Step 7: Check everything before launch
A website is not really ready just because the files are online.
Before launch, check:
- homepage loads correctly
- menu links work
- contact forms send properly
- SSL is active, and the site loads on HTTPS
- mobile layout works
- basic pages are complete
- page titles and meta descriptions are set
- favicon and branding are in place
- test enquiry or checkout flows work
- analytics and Search Console are connected
- no placeholder content remains
- site is indexable if you want it visible in search
Next-step recommendations by budget, traffic, and support needs
If you are still unsure what to do, use this quick guide.
Choose shared hosting if:
- Your budget is tight
- Your website is small
- Traffic will be low at first
- You are comfortable with a more basic setup
Choose managed hosting if:
- You want less technical responsibility
- Your business website matters enough to justify better support
- You want updates, backups, and performance help handled for you
Choose VPS hosting if:
- Your traffic is growing
- Your website needs more resources
- You need custom control
- You or your developer can manage the server environment
A sensible beginner recommendation
For many small businesses, the safest path is:
- Start with shared hosting if budget is the priority
- Choose managed hosting if ease and support are the priority
- Only move to VPS when your website genuinely needs more control or power
That keeps this page focused on practical setup, while the deeper comparisons live on more specific pages.
Common mistakes people make when hosting a website
Choosing based on price alone
Cheap is fine for some sites, but the cheapest option is not always the cheapest in the long run if it creates speed, downtime, migration, or support problems.
Using the wrong hosting type for the website
A brochure site, a blog, and an ecommerce site do not all need the same setup.
Forgetting about DNS
This is one of the most common beginner bottlenecks.

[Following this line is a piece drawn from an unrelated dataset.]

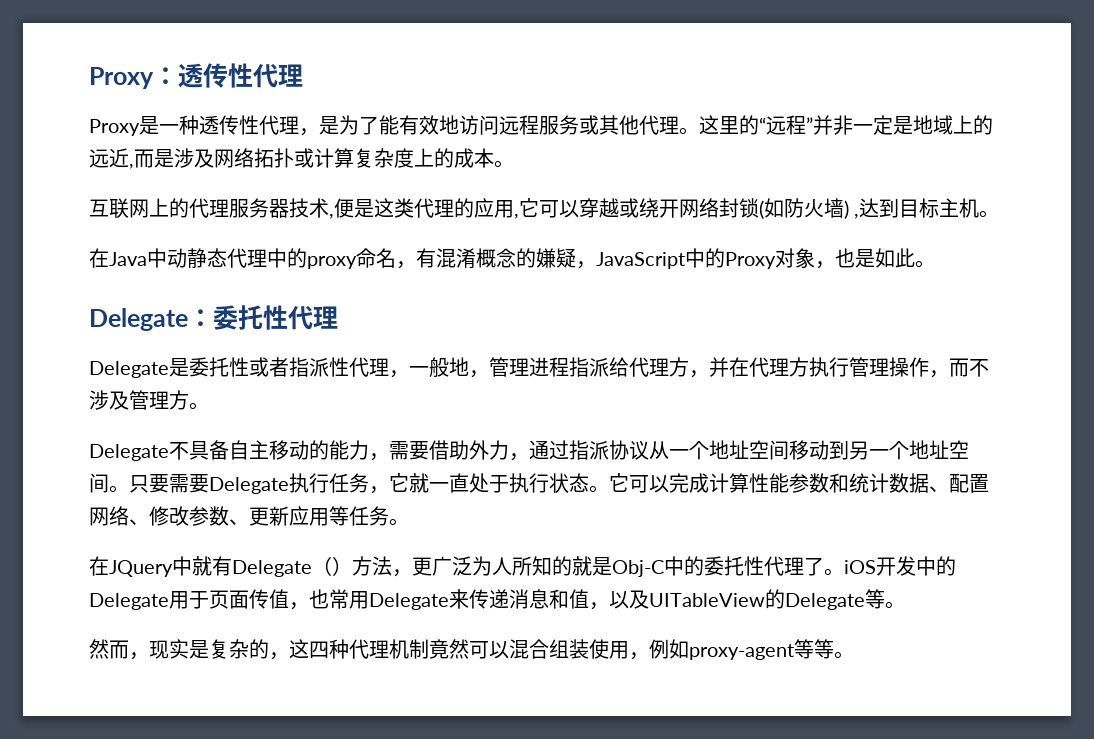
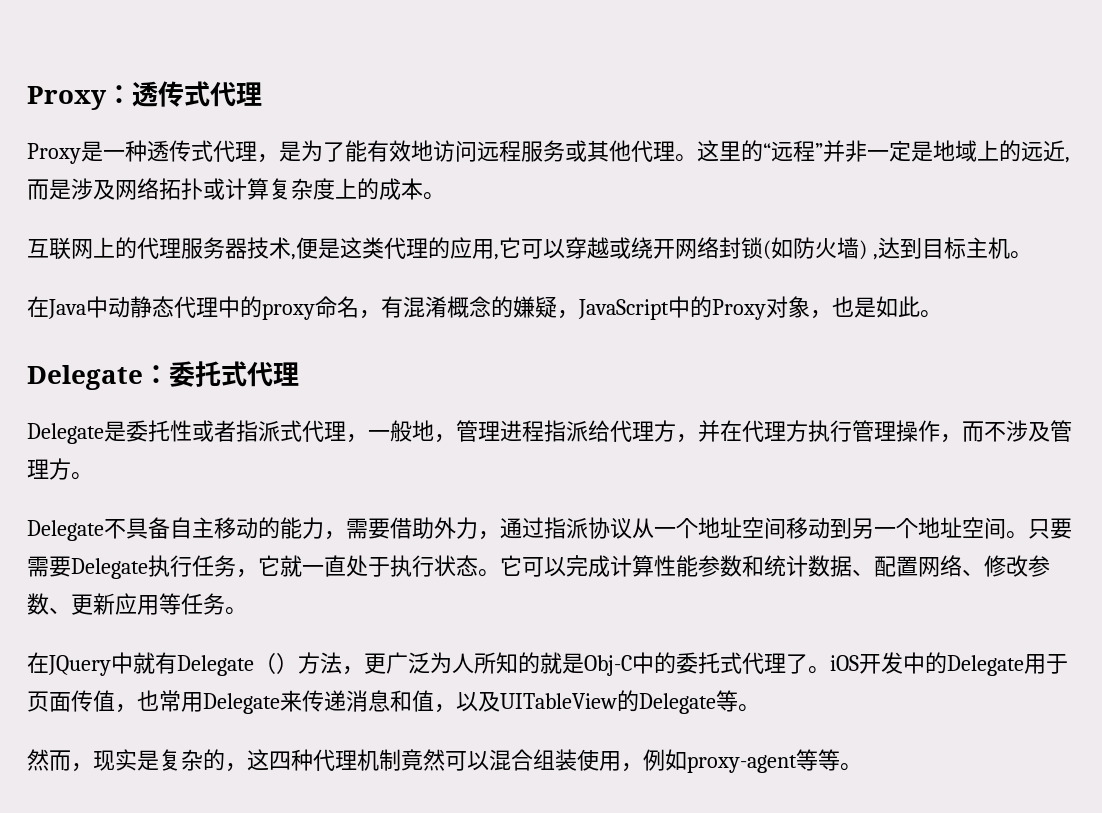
[228,63,253,88] 性 -> [184,81,210,107] 式
[239,115,259,135] 性 -> [191,140,213,162] 式
[263,305,288,330] 性 -> [221,361,247,387] 式
[329,357,349,377] 性 -> [280,420,302,442] 式
[744,556,764,576] 性 -> [720,652,742,674] 式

Buying the domain and buying hosting are not enough on their own. The domain still has to point to the hosting properly.
Launching without testing the basics
Broken forms, missing SSL, poor mobile layout, and non-working redirects are all avoidable if you use a launch checklist.
Final thoughts
Hosting a website is not as complicated as it first sounds.
For most beginners, the job is really this:
- pick the right hosting route
- buy your domain
- connect the domain properly
- install the site
- check everything before launch
That is it.
You do not need to become a server expert to get a small business website online. You just need a setup path that matches your budget, traffic expectations, and support needs.
If you want the easiest next step, use the Website Launch Checklist and work through each item before you publish.
Frequently Asked Questions
What do I need to host a website?
You need a domain name, a hosting plan, and a website platform or website files to publish.
Can I host a website without buying a domain?
Technically yes, but for a real business website you should use a proper domain. Without one, your site will not look professional or be easy for people to remember.
Is shared hosting good enough for a small business website?
Yes, for many simple small business websites shared hosting is a perfectly reasonable starting point, especially when traffic is low and budgets are tight.
When should I choose managed hosting instead?
Choose managed hosting when you want less technical responsibility, better support, and a smoother business-focused experience.
Do I need VPS hosting for a new website?
Usually not. VPS is more useful once your site needs extra control, stronger performance, or a custom setup.
What is DNS in simple terms?
DNS is the system that connects your domain name to the server where your website is hosted.
How long does it take for DNS changes to work?
It can be quick, but full propagation can still take up to 24 to 48 hours.
Can I buy my domain and hosting from different companies?
Yes. That is common. It just means you will need to connect them manually through DNS settings.
What is the easiest way to host a WordPress website?
For most beginners, the easiest option is a host that offers one-click WordPress installation or managed WordPress hosting.